Lorenz, a close student of strategies for viral fame and success at gaining online attention, might categorize an honest assessment of her online and journalistic persona as a “bad-faith” (or cynical) strategy. She is quite adept at situating herself at the center of news cycles in ways that virtually no other journalist can do. After claiming that International Women’s Day was an occasion to “support” female journalists like her, she wound up denounced by (then-)Fox News demagogue Tucker Carlson on his show, part of what she said was a “smear campaign” that had “destroyed my life.” After the Carlson incident, she went on a counterprogrammed MSNBC segment about the harassment of female journalists online. And then, to keep things rolling, she denounced MSNBC for having “fucked up royally” by offering insufficient or incompetent support, leading to further coverage on Fox, and on and on.
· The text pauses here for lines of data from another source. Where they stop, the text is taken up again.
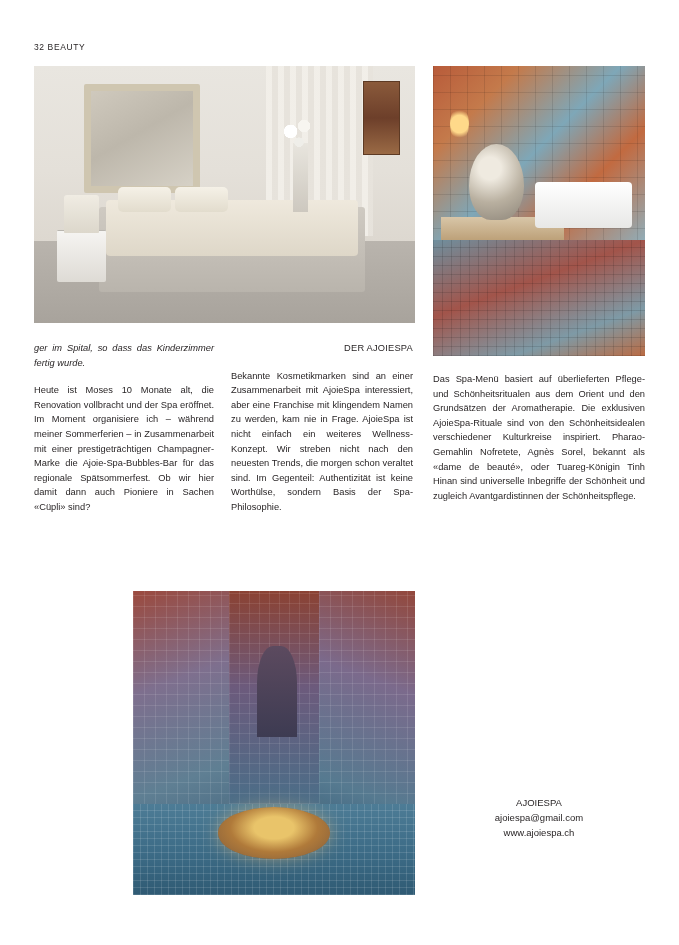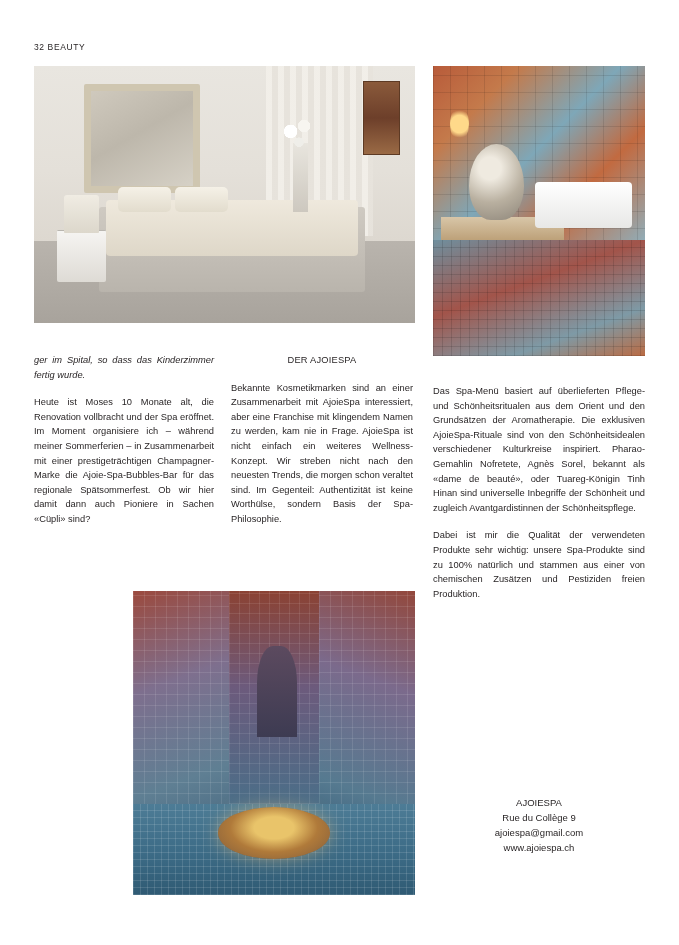"ger im Spital, so dass" .col p { margin: 12px 0 13px 0 -> 0 0 13px 0 }
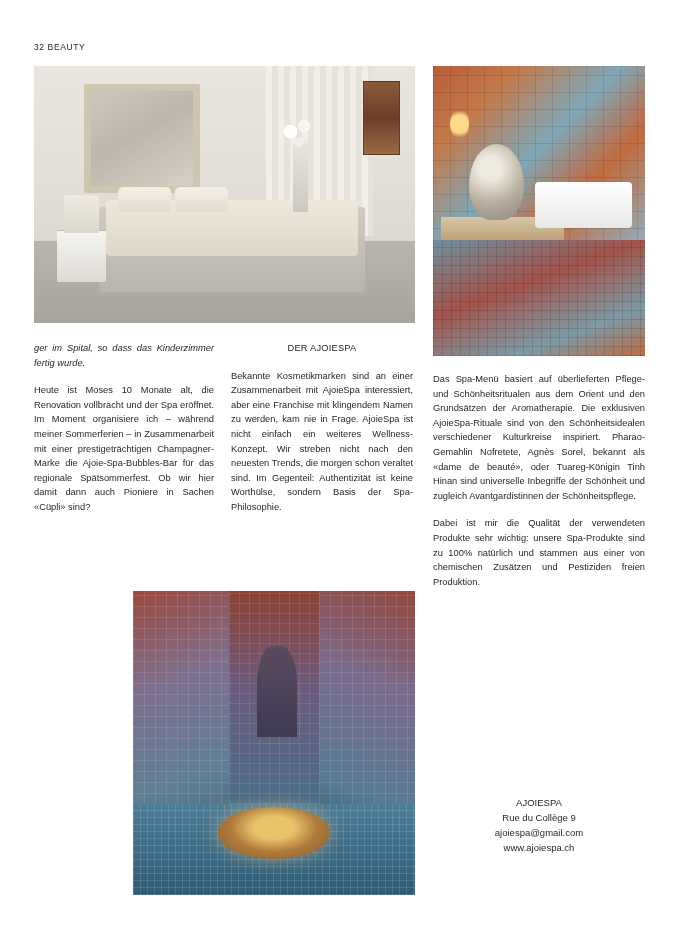"DER AJOIESPA" .subhead { text-align: center -> right }
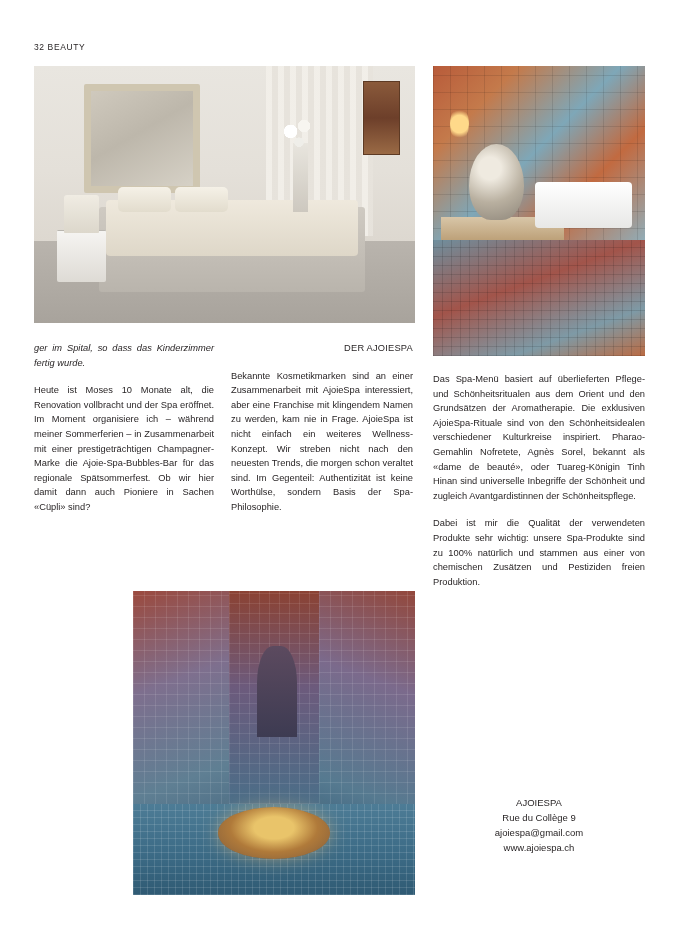"Dabei ist mir die Qualität" p { html: <p>Dabei ist mir die Qualität der verwendeten Produkte sehr wichtig: unsere Spa-Produkte sind zu 100% natürlich und stammen aus einer von chemischen Zusätzen und Pestiziden freien Produktion.</p> -> none }
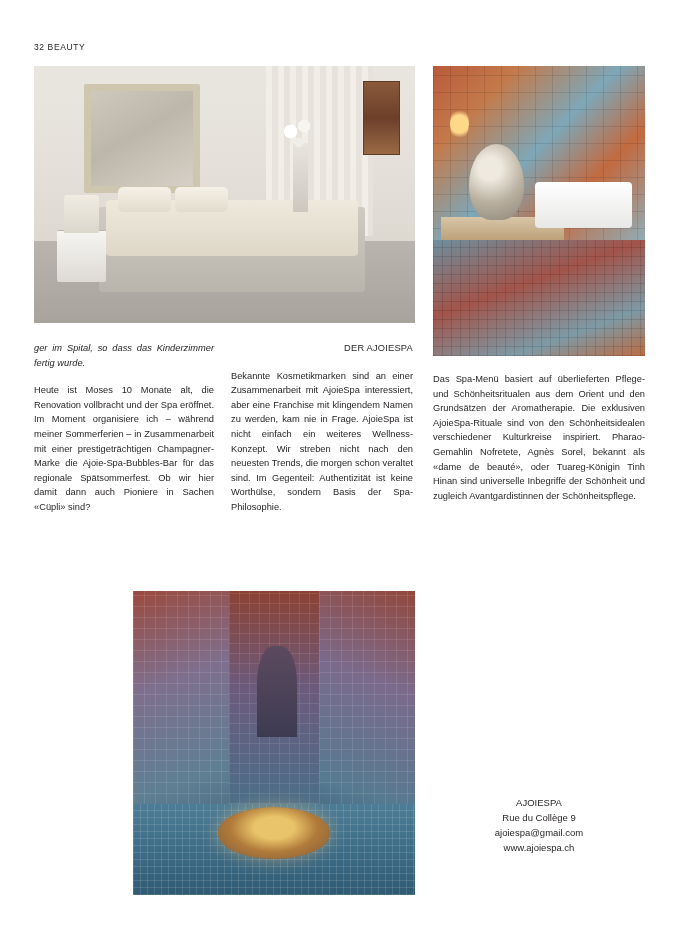"Rue du Collège 9" div { html: <div>Rue du Collège 9</div> -> none }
Much worse than being outrageous or full of lies, ‘Extremely Online’ is quite boring.

This was of a piece with an earlier episode in the Lorenzian outrage cycle that came from her accusation that someone used the word “retard” on the then-popular app Clubhouse, later amended because the not particularly dire accusation also turned out to be false. Her larger concern, according to The New York Times, was that, as an audio-only app that did not leave easily AI-censorable text behind, people on Clubhouse were having “unfettered conversations.”

It was also of a piece with her participation in The New York Times staff’s “This puts Black @nytimes staff in danger” Twitter campaign to manipulate workplace safety law to censor an op-ed by Sen. Tom Cotton.

Tired of this walking pseudo-event yet? Welcome to Taylorworld, where there’s always something outrageous and dramatic going on.

But there’s also nothing going on since she “wrote this book almost entirely from bed” and is a famously extremist Branch Covidian who, even now, believes that the story of the pandemic is that we did not commit with enough vigor or for enough time to strategies like masking, stay-at-home orders, and social pressure not to commune in person rather than on Zoom and social media. Her remedy for how society can stop failing to conform to such policy preferences is through a cleverly rebranded form of censorship called “anti-disinformation,” which is a partnership between government intelligence agencies and private internet technology firms to determine who can say what.

A big part of Lorenz’s career is based on getting jobs from the claim that the job she wants should exist, and then shamelessly demanding (often using the threat of accusations of misogyny should anyone disagree) respect for coverage of TikTok teens and fashion brands’ social media strategies and the online drama between reality TV stars. And she’s right: The amount of money and change in this area of life demands journalistic coverage. The trouble is that Lorenz does not provide journalistic coverage. She doesn’t just understand the minutiae of the PR and social media worlds, she is also of those worlds, employing their tools and strategies in her reporting. Which leads to biased coverage, empty stories, and bad writing.

That’s a shame, as the internet really matters.